Supplied material:
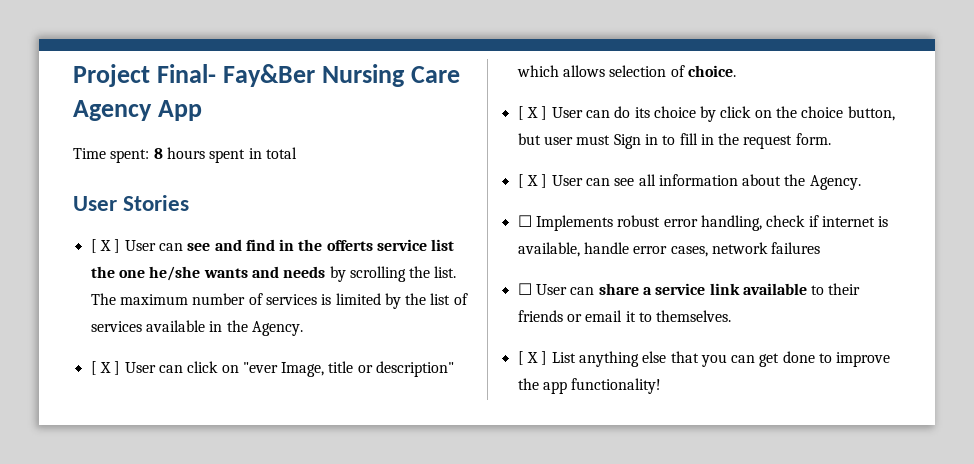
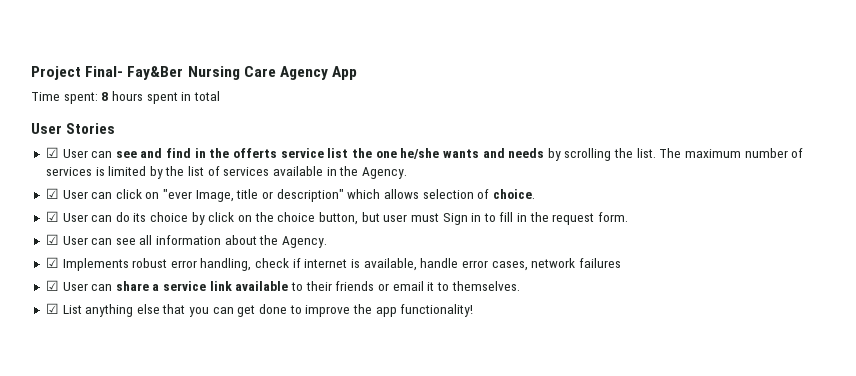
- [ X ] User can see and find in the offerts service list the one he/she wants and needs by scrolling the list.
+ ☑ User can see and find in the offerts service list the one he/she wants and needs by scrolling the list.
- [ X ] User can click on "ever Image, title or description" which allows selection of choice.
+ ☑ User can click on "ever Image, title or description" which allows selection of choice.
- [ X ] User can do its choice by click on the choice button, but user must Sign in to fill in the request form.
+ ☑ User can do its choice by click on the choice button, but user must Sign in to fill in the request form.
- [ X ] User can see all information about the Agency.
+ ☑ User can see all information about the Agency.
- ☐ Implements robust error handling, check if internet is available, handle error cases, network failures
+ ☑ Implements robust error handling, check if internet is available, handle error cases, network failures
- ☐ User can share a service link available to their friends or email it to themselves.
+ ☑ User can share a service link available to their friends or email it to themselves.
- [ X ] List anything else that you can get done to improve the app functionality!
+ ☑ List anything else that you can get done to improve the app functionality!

Your assignment: Beginning with the line that contains "- ☐ User can", output each line of the listing above through the last one, exactly and with nothing added.

Answer to the exercise:
- ☐ User can share a service link available to their friends or email it to themselves.
+ ☑ User can share a service link available to their friends or email it to themselves.
- [ X ] List anything else that you can get done to improve the app functionality!
+ ☑ List anything else that you can get done to improve the app functionality!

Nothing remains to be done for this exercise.